I read the site that rated you X and they had a quiz for rating your score in 8th grade science. I got a B 83%. Now what can I do with that?

Good luck today. Maybe even enjoy your work a little?

 
At 12:16 PM Anonymous said...

Here's my irony for the day, I have been through childbirth. I'm getting 3 impacted wisdom teeth cut out on Friday. I'd rather go through labor and delivery again, thanks. And I was unmedicated with just a local at the end.

I reallyreallyreallyreallyreally hate dental things.

My only possibly useful suggestions are DON'T watch any of those birth shows on TV, they'll just freak you out more and be serious about perineal massage.

Good luck with your revisions! I so can't wait to be at that point.

 
At 2:30 PM Anonymous said...

I'm totally with sleepycat. I was just thinking I'd rather do the vaginal birth again (NOT the c-section) than have major dental work. Silly, but true.

Talk to you soon!

 
At 12:32 AM AFM said...

the actually pushing the little fucker out of my body was very very satisfying.

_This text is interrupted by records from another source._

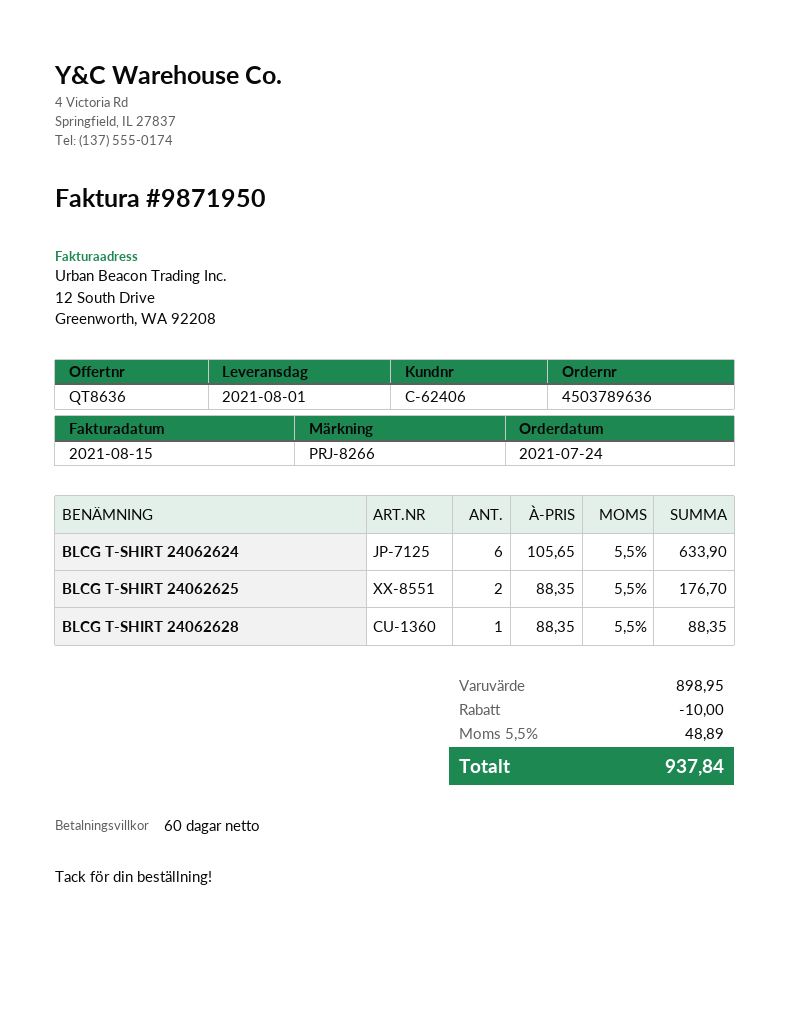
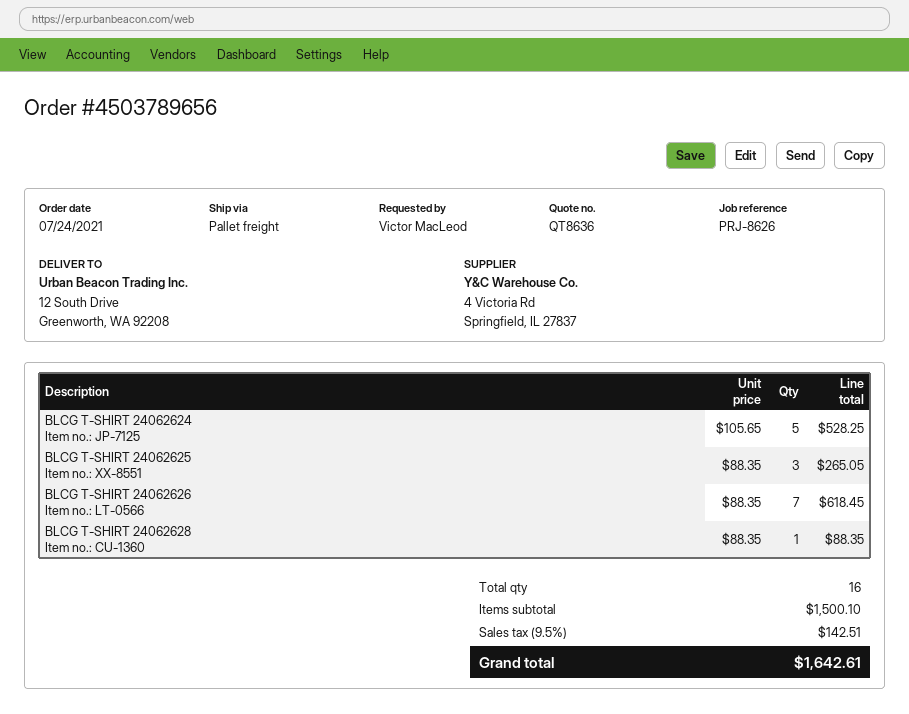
order number: 4503789636 -> 4503789656
reference: PRJ-8266 -> PRJ-8626
BLCG T-SHIRT 24062624: 6 x 105.65 = 633.90 -> 5 x 105.65 = 528.25
BLCG T-SHIRT 24062625: 2 x 88.35 = 176.70 -> 3 x 88.35 = 265.05
BLCG T-SHIRT 24062626: none -> 7 x 88.35 = 618.45
subtotal: 898.95 -> 1500.10
discount: 10.00 -> none
tax: 5.5% = 48.89 -> 9.5% = 142.51
total: 937.84 -> 1642.61

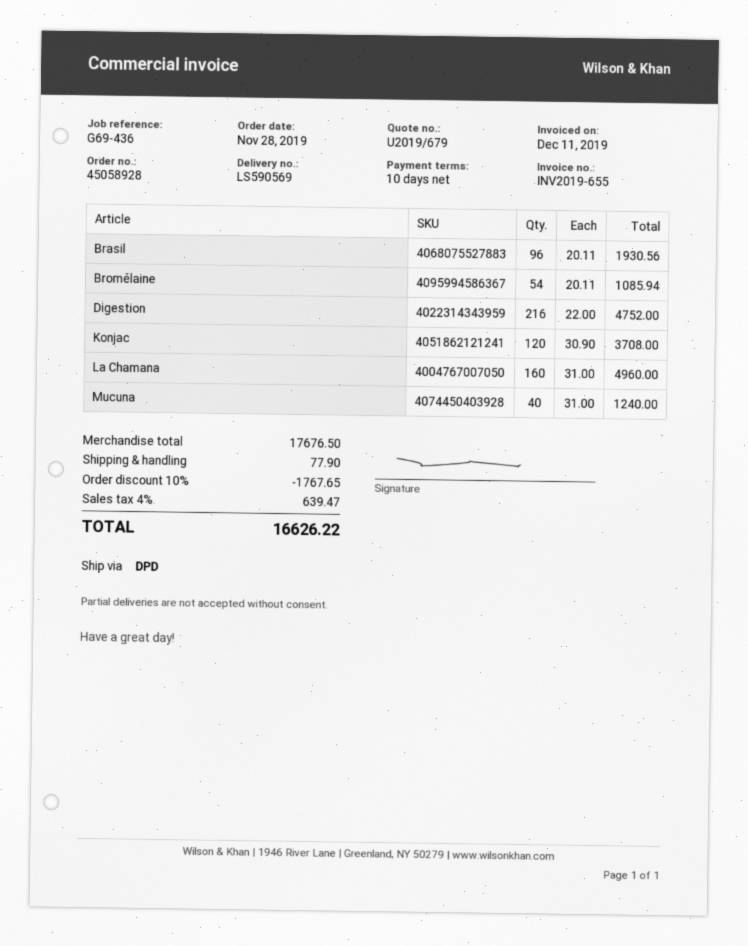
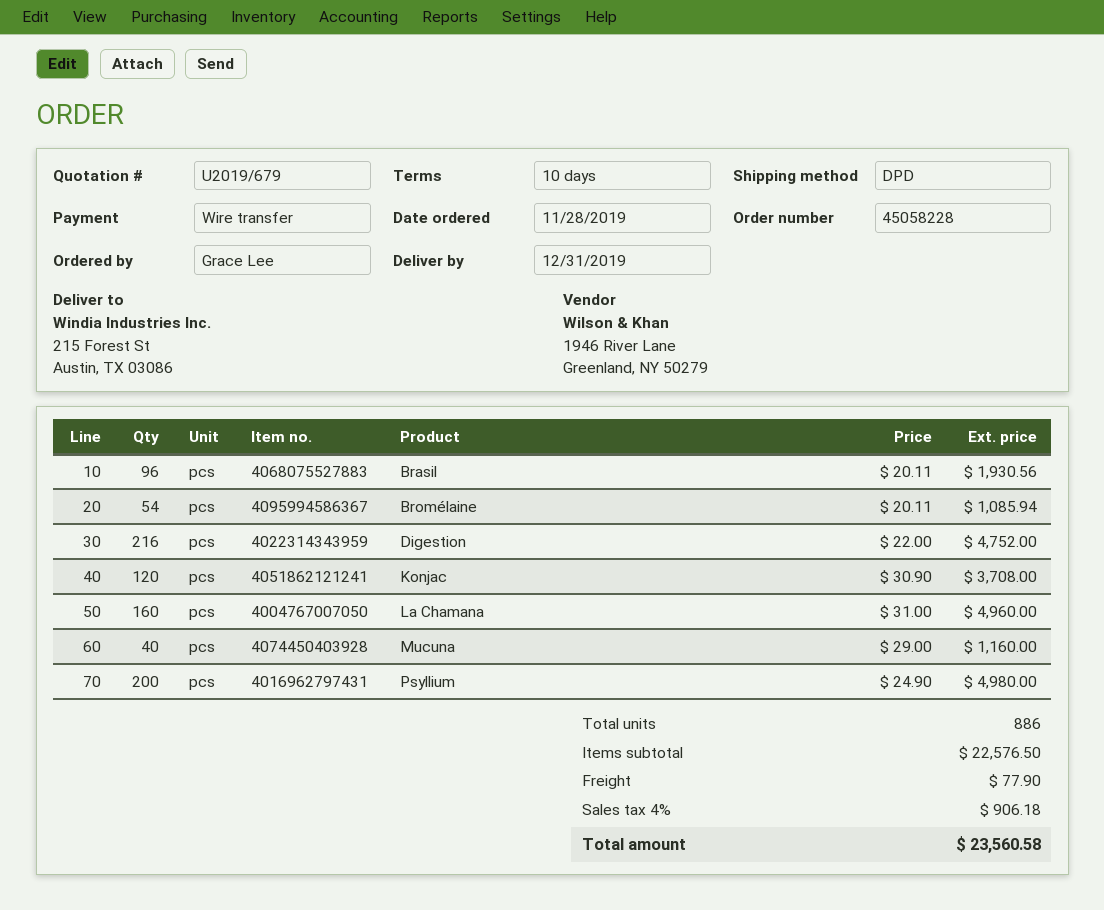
order number: 45058928 -> 45058228
Mucuna: 40 x 31.00 = 1240.00 -> 40 x 29.00 = 1160.00
Psyllium: none -> 200 x 24.90 = 4980.00
subtotal: 17676.50 -> 22576.50
discount: 10% = 1767.65 -> none
tax: 4% = 639.47 -> 4% = 906.18
total: 16626.22 -> 23560.58

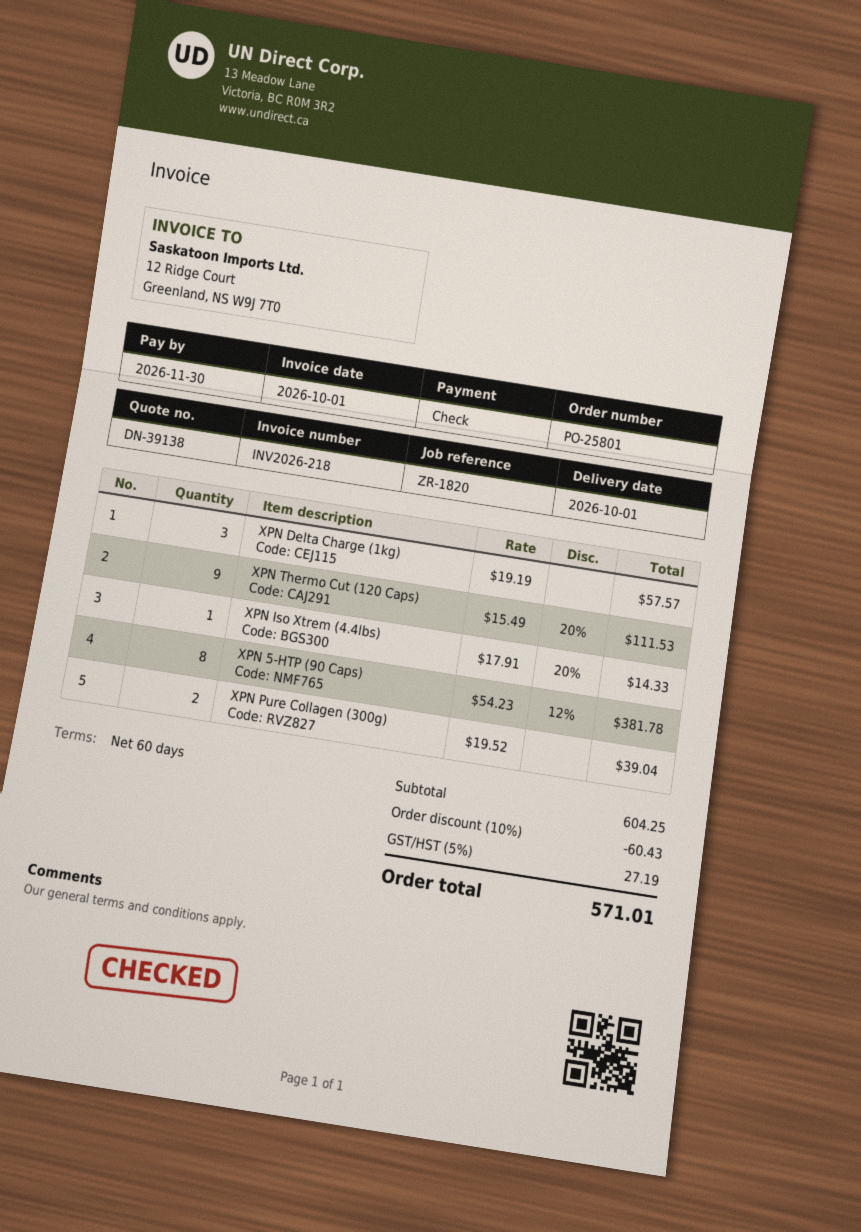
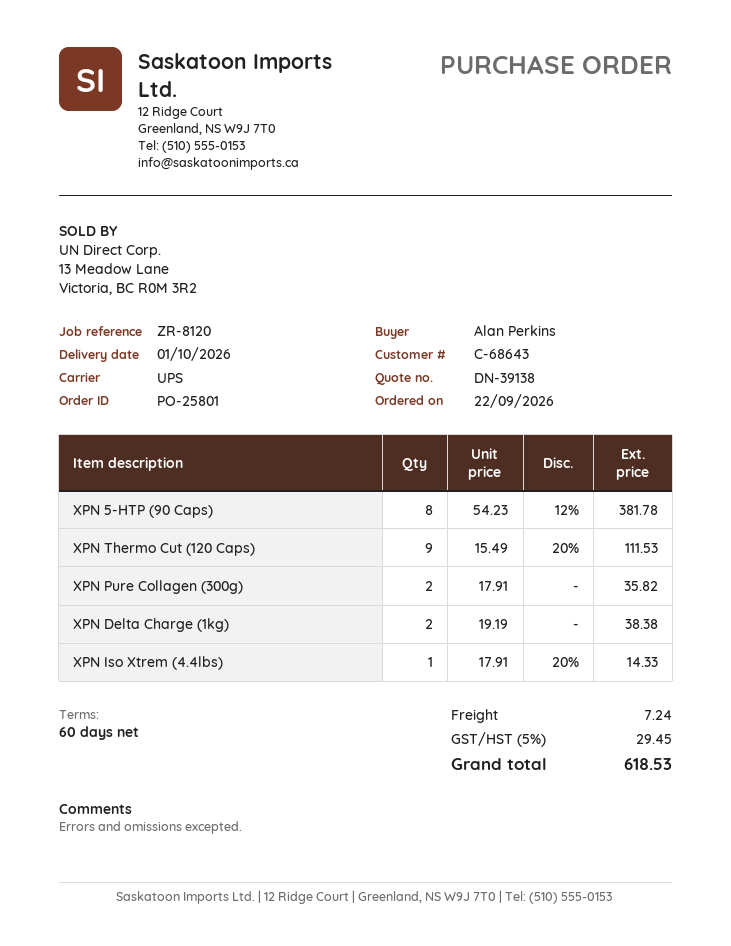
reference: ZR-1820 -> ZR-8120
XPN Delta Charge (1kg): 3 x 19.19 = 57.57 -> 2 x 19.19 = 38.38
XPN Pure Collagen (300g): 2 x 19.52 = 39.04 -> 2 x 17.91 = 35.82
discount: 10% = 60.43 -> none
shipping: none -> 7.24
tax: 5% = 27.19 -> 5% = 29.45
total: 571.01 -> 618.53

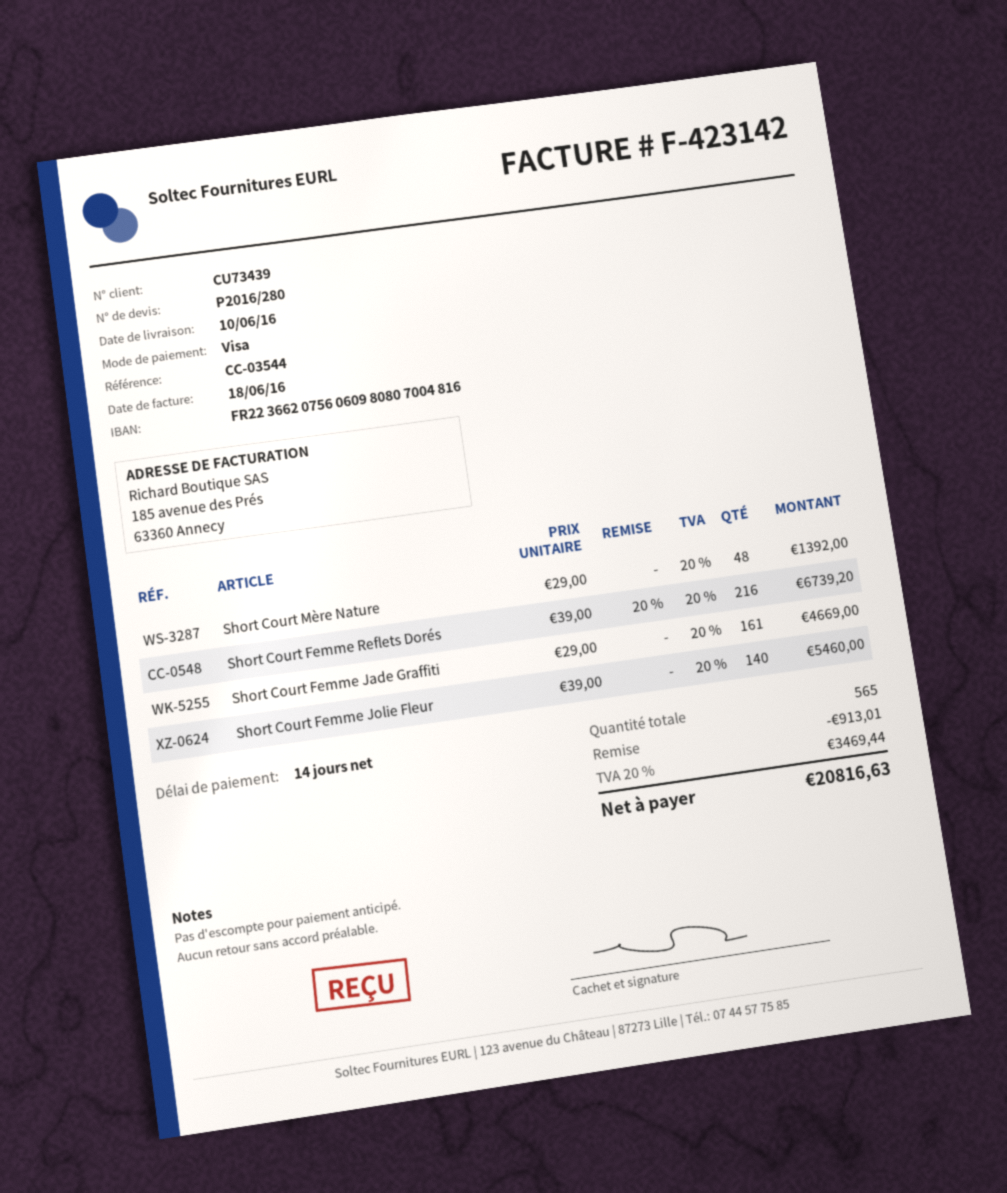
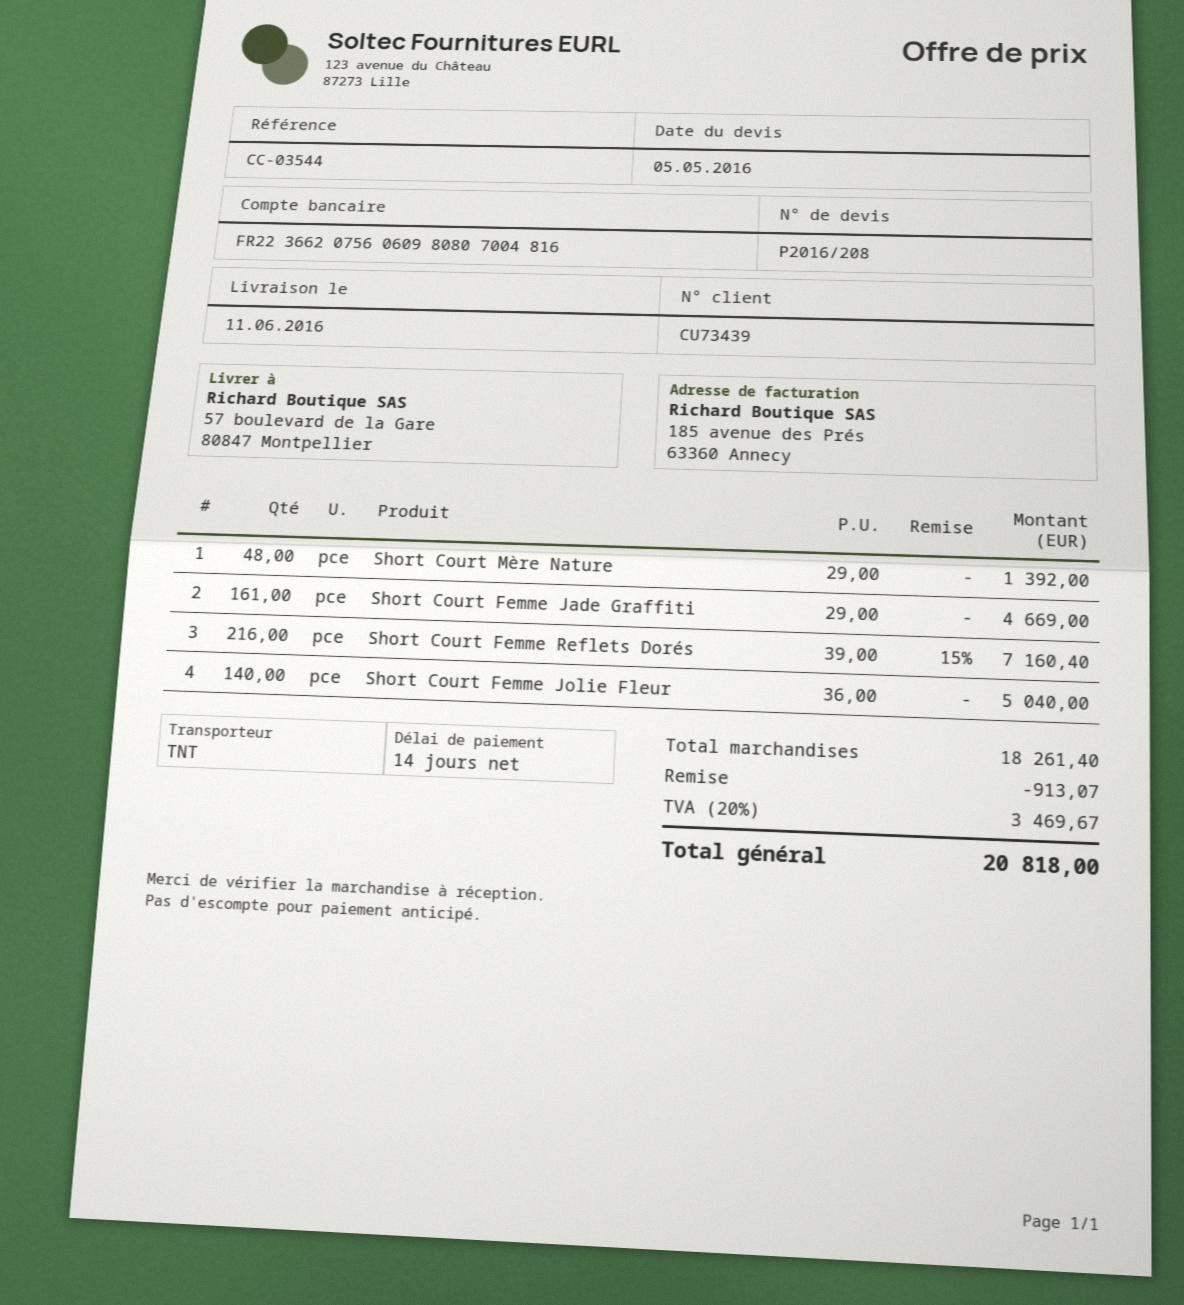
quote number: P2016/280 -> P2016/208
delivery date: 2016-06-10 -> 2016-06-11
Short Court Femme Reflets Dorés: 216 x 39.00 - 20% = 6739.20 -> 216 x 39.00 - 15% = 7160.40
Short Court Femme Jolie Fleur: 140 x 39.00 = 5460.00 -> 140 x 36.00 = 5040.00
discount: 913.01 -> 913.07
tax: 20% = 3469.44 -> 20% = 3469.67
total: 20816.63 -> 20818.00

The pain, the puking, the shitting, the shaking, the pain, the pain, the pain, really not worth skipping the pain relievers. (and yes I love him a bunchalot, now that he's out ) If i had to do it over I would do an Epideral. Screw this natural childbirth thing. There's a reason people invented painkillers and modern medicine. At that point vag or c-sec who cares? You're numb from waist down!

And when you hear a parent say worth it what you don't hear is that the labor is the least of it. Daily life. Love them more than anyone else in the world and worry more and sleep less and do more for them. After you get some sleep, around baby's age of 10, and you have a minor handle on the parent thing you will look back and laugh, realizing that even knowing more than at 16 you still knew nothing.